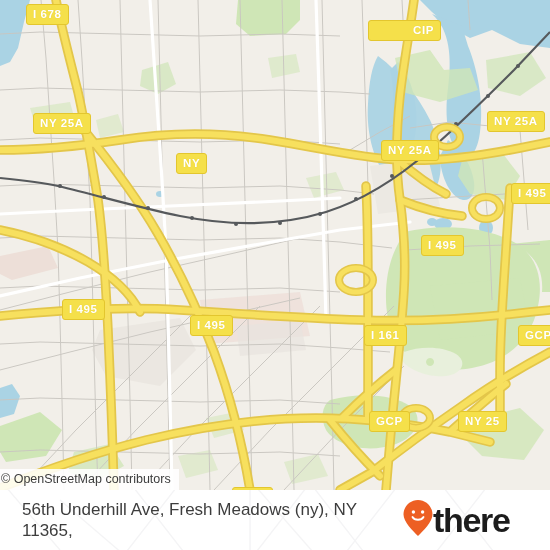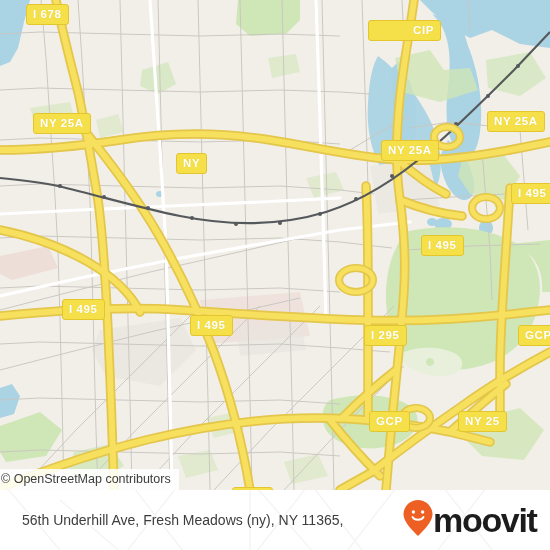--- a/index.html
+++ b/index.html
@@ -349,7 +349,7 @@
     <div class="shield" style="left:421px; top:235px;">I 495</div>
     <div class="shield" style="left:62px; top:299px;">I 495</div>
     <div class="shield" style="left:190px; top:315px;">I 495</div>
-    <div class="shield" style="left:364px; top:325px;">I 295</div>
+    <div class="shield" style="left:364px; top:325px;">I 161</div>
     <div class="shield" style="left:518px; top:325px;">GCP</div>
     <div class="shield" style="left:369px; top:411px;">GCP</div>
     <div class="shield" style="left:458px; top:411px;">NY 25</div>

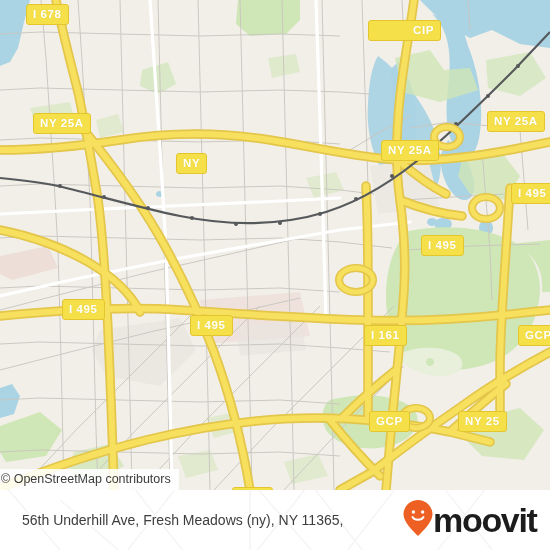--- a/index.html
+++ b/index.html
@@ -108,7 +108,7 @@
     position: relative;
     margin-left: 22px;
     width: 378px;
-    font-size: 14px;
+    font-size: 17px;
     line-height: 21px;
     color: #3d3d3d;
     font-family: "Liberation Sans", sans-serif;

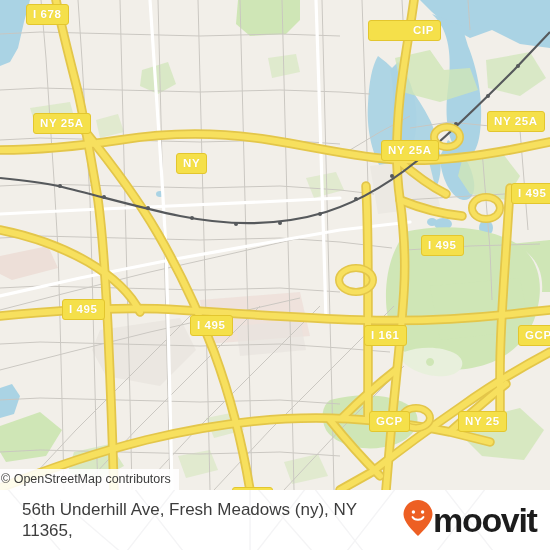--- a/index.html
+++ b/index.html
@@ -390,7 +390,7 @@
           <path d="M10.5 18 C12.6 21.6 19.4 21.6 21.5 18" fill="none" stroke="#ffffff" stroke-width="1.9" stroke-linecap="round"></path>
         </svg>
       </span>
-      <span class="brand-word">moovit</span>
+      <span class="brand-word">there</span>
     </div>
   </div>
========================================
• DESCRIPTION OF THE TASK:
Retype the records above exactly. Leave the pictures out.

• RESPONSE FOR THIS EXERCISE:
--- a/index.html
+++ b/index.html
@@ -349,7 +349,7 @@
     <div class="shield" style="left:421px; top:235px;">I 495</div>
     <div class="shield" style="left:62px; top:299px;">I 495</div>
     <div class="shield" style="left:190px; top:315px;">I 495</div>
-    <div class="shield" style="left:364px; top:325px;">I 295</div>
+    <div class="shield" style="left:364px; top:325px;">I 161</div>
     <div class="shield" style="left:518px; top:325px;">GCP</div>
     <div class="shield" style="left:369px; top:411px;">GCP</div>
     <div class="shield" style="left:458px; top:411px;">NY 25</div>

--- a/index.html
+++ b/index.html
@@ -108,7 +108,7 @@
     position: relative;
     margin-left: 22px;
     width: 378px;
-    font-size: 14px;
+    font-size: 17px;
     line-height: 21px;
     color: #3d3d3d;
     font-family: "Liberation Sans", sans-serif;

--- a/index.html
+++ b/index.html
@@ -390,7 +390,7 @@
           <path d="M10.5 18 C12.6 21.6 19.4 21.6 21.5 18" fill="none" stroke="#ffffff" stroke-width="1.9" stroke-linecap="round"></path>
         </svg>
       </span>
-      <span class="brand-word">moovit</span>
+      <span class="brand-word">there</span>
     </div>
   </div>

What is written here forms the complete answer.